While technology has enabled many students in districts such as Florida's Orange County Public Schools to keep up with some assignments, not all families have reliable internet access at home. While some districts have added instructional time to the make up for the lost days, other teachers will be trying to teach the same amount of material in less time. Lessons from past storms, such as Katrina and Andrew, can help educators dealing with this year’s disasters. For example, following Hurricane Katrina in 2005, guidance counselors in the St. Bernard Parish School District in Louisiana were trained to use data to identify which students needed intervention programs in order to stay on track for graduation.

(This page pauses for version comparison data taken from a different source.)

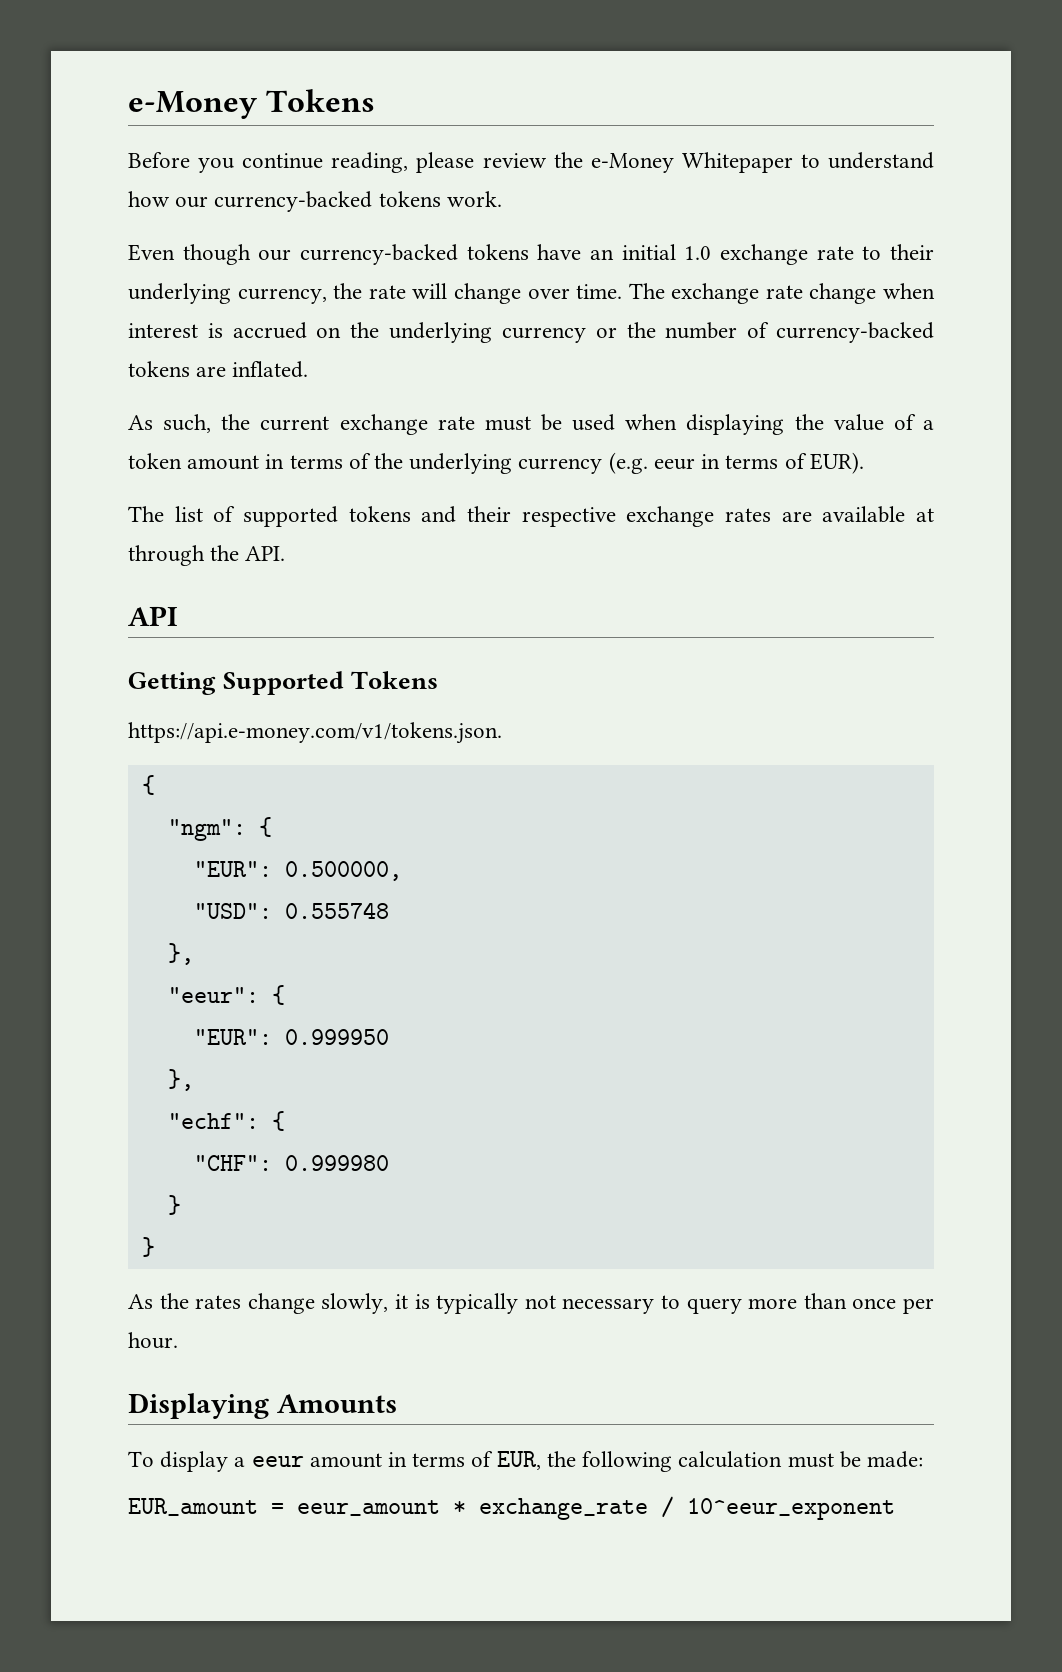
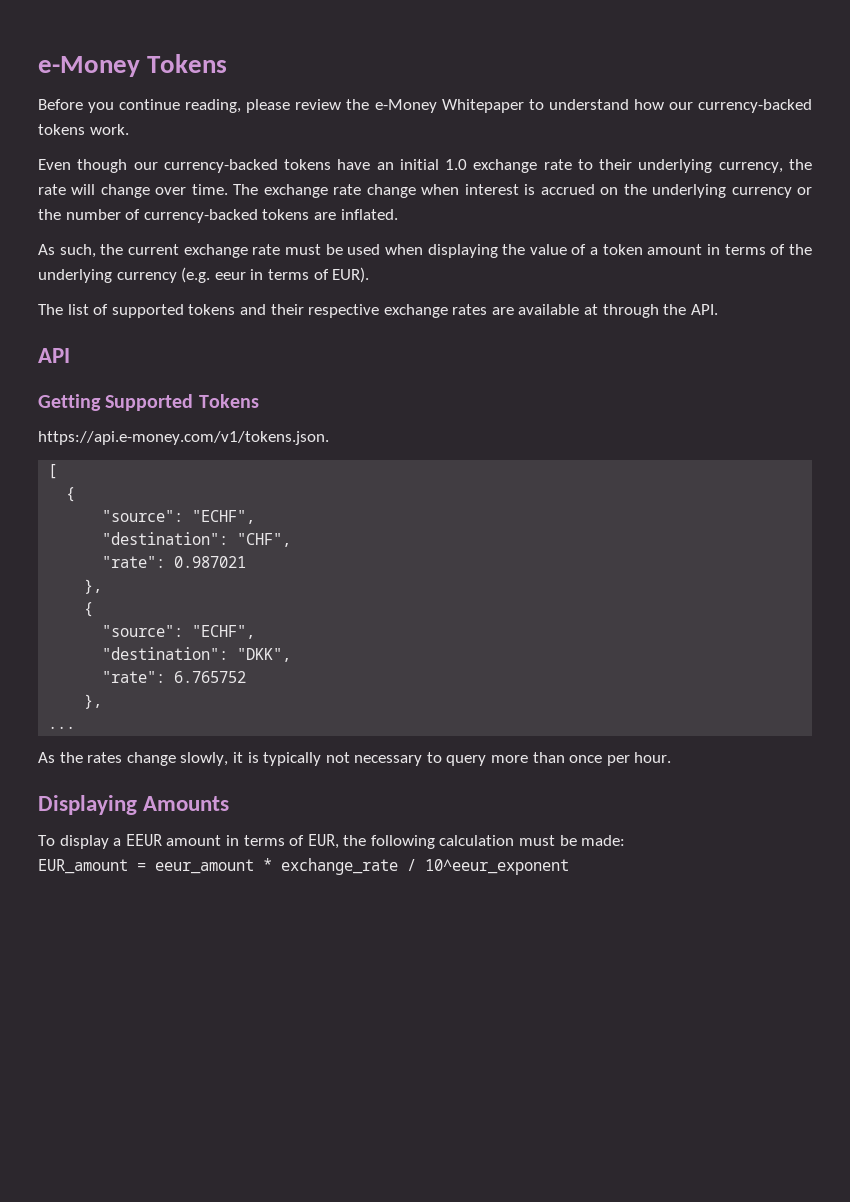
[141,775,155,795] [167,817,272,841] [193,861,402,881] [193,902,389,919] [167,943,194,965] [167,985,285,1005] [193,1029,389,1045] [167,1069,194,1091] [167,1111,285,1131] [193,1155,389,1171] [167,1195,181,1215] [141,1237,155,1257] // { // "ngm": { // "EUR": 0.500000, // "USD": 0.555748 // }, // "eeur": { // "EUR": 0.999950 // }, // "echf": { // "CHF": 0.999980 // } // } -> [48,464,58,479] [66,487,76,502] [102,510,256,524] [102,532,292,547] [102,556,247,568] [84,579,103,594] [84,602,94,617] [102,625,256,639] [102,647,292,662] [102,671,247,683] [84,694,103,709] [48,726,76,729] // [ // { // "source": "ECHF", // "destination": "CHF", // "rate": 0.987021 // }, // { // "source": "ECHF", // "destination": "DKK", // "rate": 6.765752 // }, // ...
[251,1456,304,1467] eeur -> [125,834,162,846] EEUR

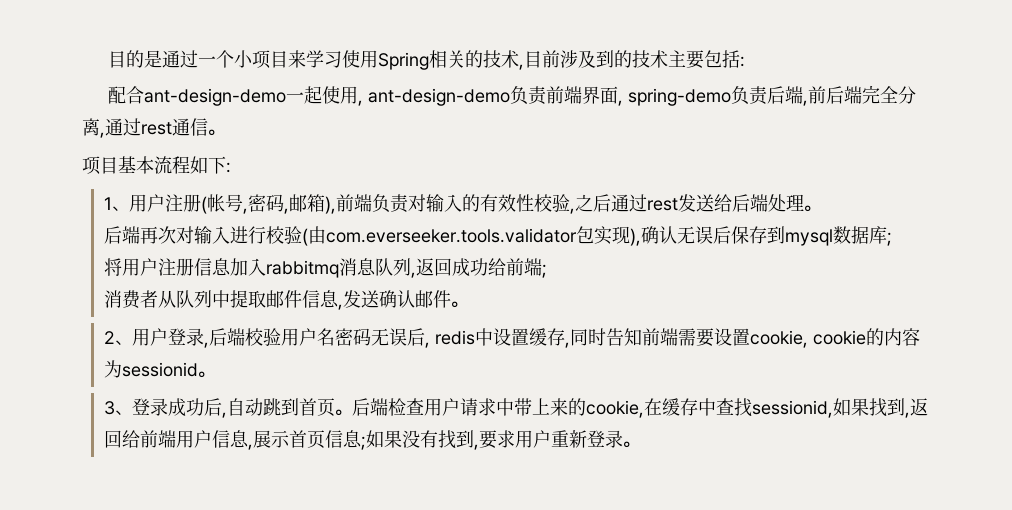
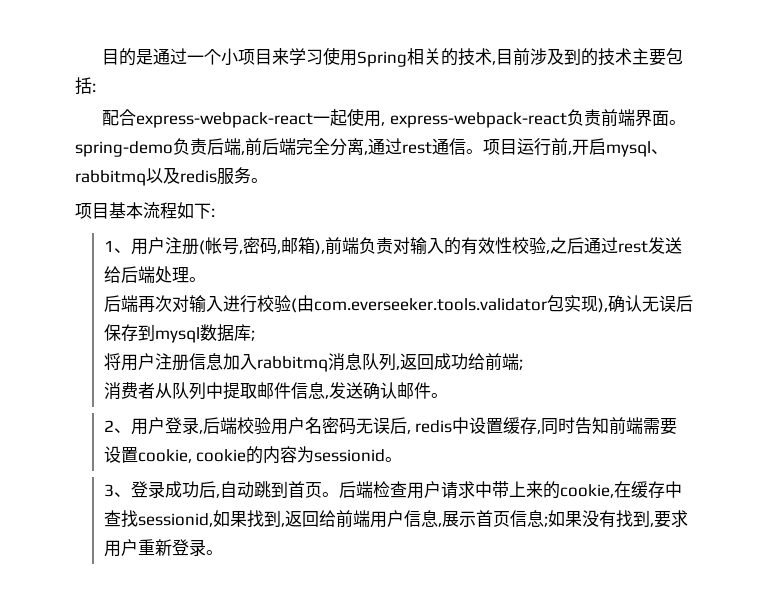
[144,88,287,106] ant-design-demo -> [136,112,314,128] express-webpack-react
[368,88,511,106] ant-design-demo -> [389,112,567,128] express-webpack-react
[618,100,624,106] , -> [668,120,686,125] 。
(225, 132) none -> [483,138,668,157] [75,167,268,186] 项目运行前,开启mysql、rabbitmq以及redis服务。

They're also likely looking for ways to prevent outcomes such as trauma-related symptoms. Following Katrina, researchers found ongoing effects among the 200,000 students who were displaced. Five years after the hurricane, their study showed that almost 35% of middle and high school students were a year or more behind in school, and 4.5 times more likely to have “symptoms consistent with serious emotional disturbance” than a comparable group of children surveyed the year before. The researchers called for increasing mental health services available to students affected by such disasters — lessons that can be useful to administrators that want to have response plans in place in the event their schools are affected by future storms or other tragedies.